Son époux, son premier fan, « un homme merveilleux aux mains d’or, qui m’a quittée pendant le Covid et à qui je n’ai pas eu l’autorisation de dire au revoir », lui avait aménagé un petit atelier à la place du poulailler ; c’est dans ce cocon où l’âme de son amoureux flotte partout qu’elle a réalisé sa plus belle toile : un portrait de lui. « Je l’ai peint une semaine après sa mort, j’avais peur d’oublier ses expressions. »

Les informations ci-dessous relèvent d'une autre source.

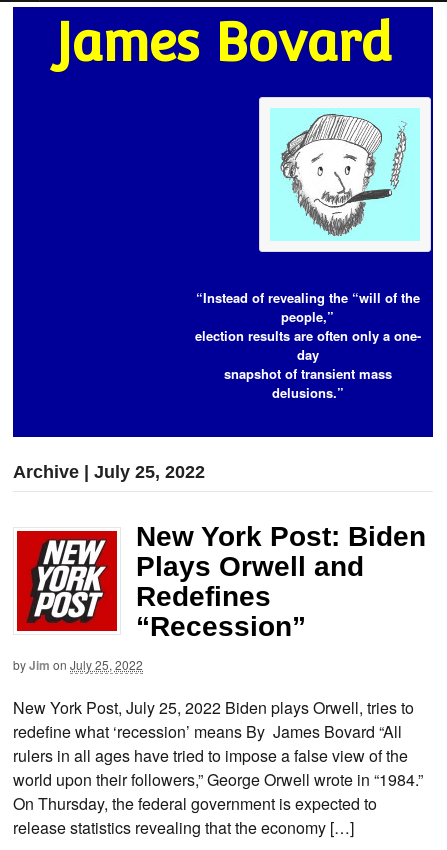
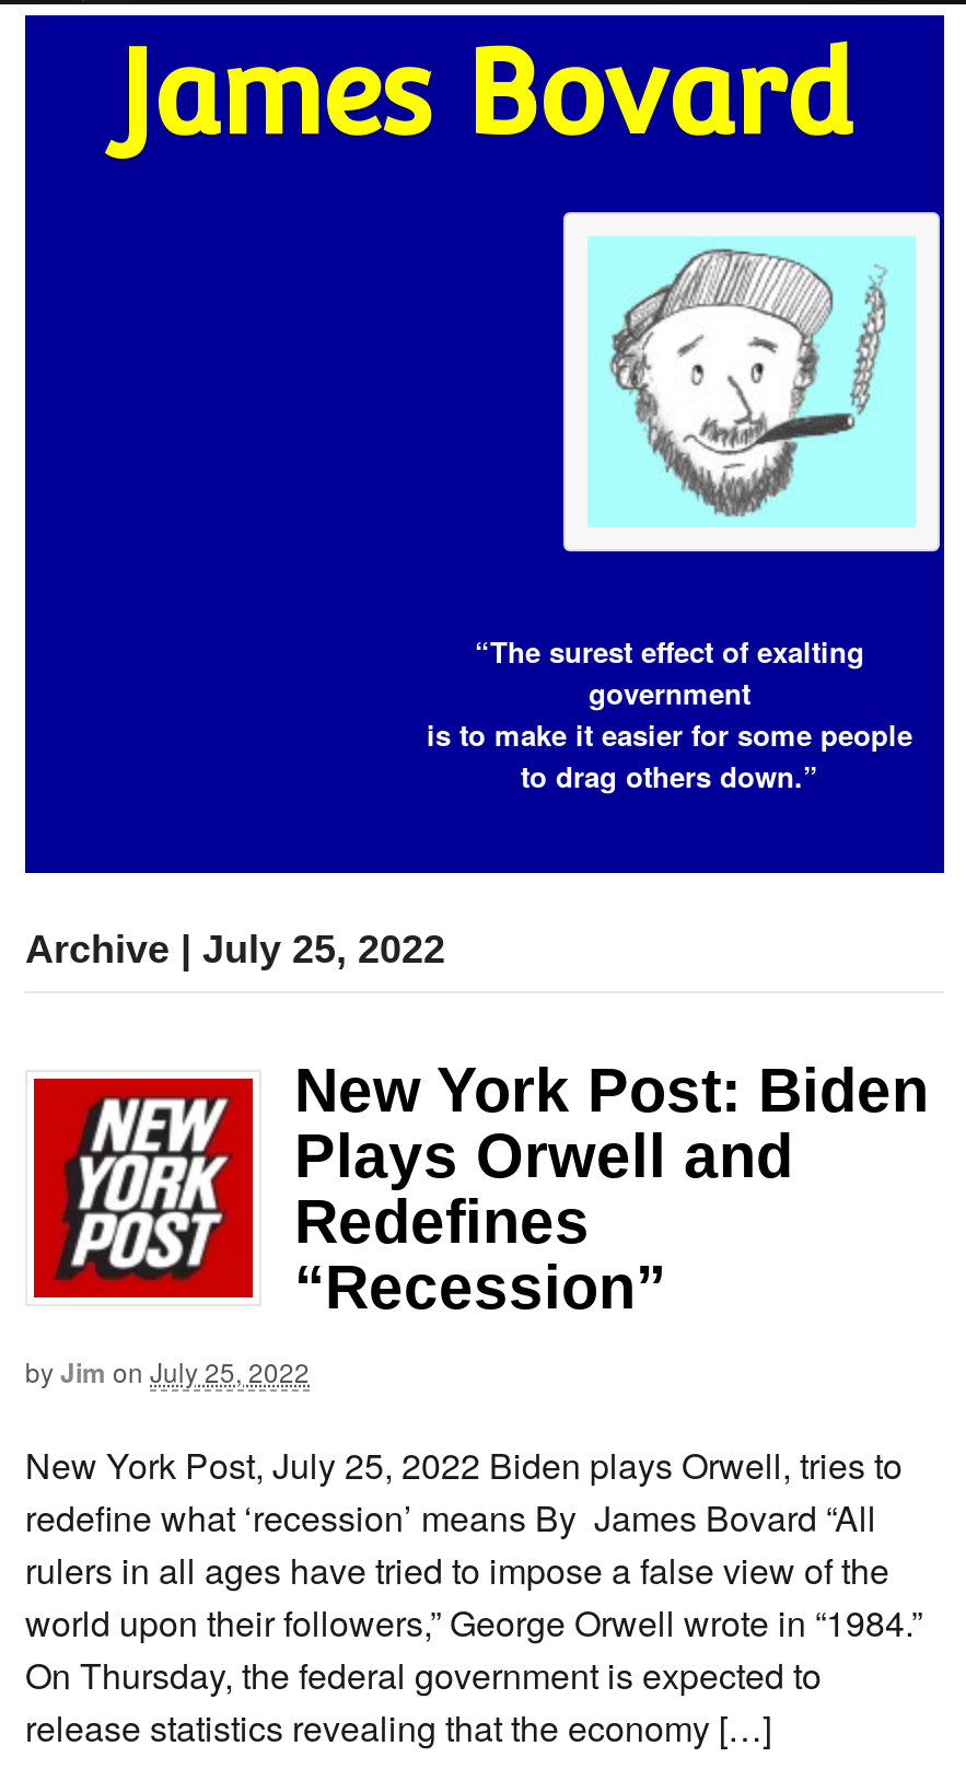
[194,288,420,402] “Instead of revealing the “will of the | people,” | election results are often only a one- | day | snapshot of transient mass | delusions.” -> [427,631,912,797] “The surest effect of exalting | government | is to make it easier for some people | to drag others down.”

Dans cette toile qui trône fièrement dans le salon familial, Yolande a réalisé ce qu’elle sait faire de mieux en peinture : « mélanger l’abstrait et le réalisme ». Une technique artistique remarquable et une flamboyance des couleurs utilisées qui n’ont pas échappé à l’autrice seynoise Hélène Bottasso, qui l’a parrainée auprès de la Société académique d’éducation et d’encouragement.
Le 4 octobre, cette dernière lui décerne la médaille d’argent des Arts Sciences Lettres. « J’ai aussi reçu par deux fois l’Aigle de Nice*. »
Mais la flamboyante rousse n’est pas du genre à s’endormir sur ses lauriers : « J’entame une période aquarelle », annonce-t-elle.